### What to do
Nothing may be dropped or added when the entries below are copied.

### The data
-- Opening Marker --

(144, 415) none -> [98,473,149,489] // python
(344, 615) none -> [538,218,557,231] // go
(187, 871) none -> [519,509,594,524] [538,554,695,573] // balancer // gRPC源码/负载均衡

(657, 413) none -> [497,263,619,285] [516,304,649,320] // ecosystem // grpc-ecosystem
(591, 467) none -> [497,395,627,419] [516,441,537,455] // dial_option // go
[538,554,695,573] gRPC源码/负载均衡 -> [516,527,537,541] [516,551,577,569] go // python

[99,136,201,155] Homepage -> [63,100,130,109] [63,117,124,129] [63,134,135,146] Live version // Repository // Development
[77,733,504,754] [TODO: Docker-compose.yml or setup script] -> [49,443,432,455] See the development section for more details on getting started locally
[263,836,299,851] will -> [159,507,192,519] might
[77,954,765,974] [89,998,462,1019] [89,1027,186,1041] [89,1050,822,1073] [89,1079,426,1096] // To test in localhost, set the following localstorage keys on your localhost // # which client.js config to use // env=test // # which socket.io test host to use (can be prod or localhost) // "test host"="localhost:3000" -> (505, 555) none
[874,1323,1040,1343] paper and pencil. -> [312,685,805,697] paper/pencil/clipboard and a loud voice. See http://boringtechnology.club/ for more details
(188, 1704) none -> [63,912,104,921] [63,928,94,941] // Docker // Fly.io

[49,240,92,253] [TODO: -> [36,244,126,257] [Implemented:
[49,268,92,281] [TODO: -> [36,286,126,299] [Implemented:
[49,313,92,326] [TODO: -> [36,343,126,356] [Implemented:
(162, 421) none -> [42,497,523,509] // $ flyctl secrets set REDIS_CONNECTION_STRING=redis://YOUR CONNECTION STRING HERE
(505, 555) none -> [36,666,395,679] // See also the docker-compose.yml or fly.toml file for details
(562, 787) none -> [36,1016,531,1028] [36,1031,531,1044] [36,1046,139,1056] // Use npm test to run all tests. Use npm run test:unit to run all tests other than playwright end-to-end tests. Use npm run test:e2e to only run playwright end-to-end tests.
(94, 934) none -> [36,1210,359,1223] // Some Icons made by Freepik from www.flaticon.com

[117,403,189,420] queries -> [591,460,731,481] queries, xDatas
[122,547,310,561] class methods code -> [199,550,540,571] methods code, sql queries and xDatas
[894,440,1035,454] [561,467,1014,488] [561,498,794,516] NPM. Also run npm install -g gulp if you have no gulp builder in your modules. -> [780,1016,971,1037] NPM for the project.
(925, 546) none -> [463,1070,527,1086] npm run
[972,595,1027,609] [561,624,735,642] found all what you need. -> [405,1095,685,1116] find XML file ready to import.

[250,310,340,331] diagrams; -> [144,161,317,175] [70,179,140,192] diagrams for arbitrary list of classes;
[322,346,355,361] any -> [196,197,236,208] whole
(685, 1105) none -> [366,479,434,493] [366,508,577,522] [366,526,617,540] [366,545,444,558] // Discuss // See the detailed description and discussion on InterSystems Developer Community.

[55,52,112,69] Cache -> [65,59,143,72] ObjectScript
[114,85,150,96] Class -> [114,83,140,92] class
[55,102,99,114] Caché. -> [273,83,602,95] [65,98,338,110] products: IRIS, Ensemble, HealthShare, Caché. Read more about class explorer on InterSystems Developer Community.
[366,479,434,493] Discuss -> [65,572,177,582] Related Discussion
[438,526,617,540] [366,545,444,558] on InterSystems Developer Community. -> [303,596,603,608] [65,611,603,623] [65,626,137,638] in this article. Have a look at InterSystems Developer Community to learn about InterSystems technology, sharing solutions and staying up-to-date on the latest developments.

-- Closing Marker --

### Answer section
(144, 415) none -> [98,473,149,489] // python
(344, 615) none -> [538,218,557,231] // go
(187, 871) none -> [519,509,594,524] [538,554,695,573] // balancer // gRPC源码/负载均衡

(657, 413) none -> [497,263,619,285] [516,304,649,320] // ecosystem // grpc-ecosystem
(591, 467) none -> [497,395,627,419] [516,441,537,455] // dial_option // go
[538,554,695,573] gRPC源码/负载均衡 -> [516,527,537,541] [516,551,577,569] go // python

[99,136,201,155] Homepage -> [63,100,130,109] [63,117,124,129] [63,134,135,146] Live version // Repository // Development
[77,733,504,754] [TODO: Docker-compose.yml or setup script] -> [49,443,432,455] See the development section for more details on getting started locally
[263,836,299,851] will -> [159,507,192,519] might
[77,954,765,974] [89,998,462,1019] [89,1027,186,1041] [89,1050,822,1073] [89,1079,426,1096] // To test in localhost, set the following localstorage keys on your localhost // # which client.js config to use // env=test // # which socket.io test host to use (can be prod or localhost) // "test host"="localhost:3000" -> (505, 555) none
[874,1323,1040,1343] paper and pencil. -> [312,685,805,697] paper/pencil/clipboard and a loud voice. See http://boringtechnology.club/ for more details
(188, 1704) none -> [63,912,104,921] [63,928,94,941] // Docker // Fly.io

[49,240,92,253] [TODO: -> [36,244,126,257] [Implemented:
[49,268,92,281] [TODO: -> [36,286,126,299] [Implemented:
[49,313,92,326] [TODO: -> [36,343,126,356] [Implemented:
(162, 421) none -> [42,497,523,509] // $ flyctl secrets set REDIS_CONNECTION_STRING=redis://YOUR CONNECTION STRING HERE
(505, 555) none -> [36,666,395,679] // See also the docker-compose.yml or fly.toml file for details
(562, 787) none -> [36,1016,531,1028] [36,1031,531,1044] [36,1046,139,1056] // Use npm test to run all tests. Use npm run test:unit to run all tests other than playwright end-to-end tests. Use npm run test:e2e to only run playwright end-to-end tests.
(94, 934) none -> [36,1210,359,1223] // Some Icons made by Freepik from www.flaticon.com

[117,403,189,420] queries -> [591,460,731,481] queries, xDatas
[122,547,310,561] class methods code -> [199,550,540,571] methods code, sql queries and xDatas
[894,440,1035,454] [561,467,1014,488] [561,498,794,516] NPM. Also run npm install -g gulp if you have no gulp builder in your modules. -> [780,1016,971,1037] NPM for the project.
(925, 546) none -> [463,1070,527,1086] npm run
[972,595,1027,609] [561,624,735,642] found all what you need. -> [405,1095,685,1116] find XML file ready to import.

[250,310,340,331] diagrams; -> [144,161,317,175] [70,179,140,192] diagrams for arbitrary list of classes;
[322,346,355,361] any -> [196,197,236,208] whole
(685, 1105) none -> [366,479,434,493] [366,508,577,522] [366,526,617,540] [366,545,444,558] // Discuss // See the detailed description and discussion on InterSystems Developer Community.

[55,52,112,69] Cache -> [65,59,143,72] ObjectScript
[114,85,150,96] Class -> [114,83,140,92] class
[55,102,99,114] Caché. -> [273,83,602,95] [65,98,338,110] products: IRIS, Ensemble, HealthShare, Caché. Read more about class explorer on InterSystems Developer Community.
[366,479,434,493] Discuss -> [65,572,177,582] Related Discussion
[438,526,617,540] [366,545,444,558] on InterSystems Developer Community. -> [303,596,603,608] [65,611,603,623] [65,626,137,638] in this article. Have a look at InterSystems Developer Community to learn about InterSystems technology, sharing solutions and staying up-to-date on the latest developments.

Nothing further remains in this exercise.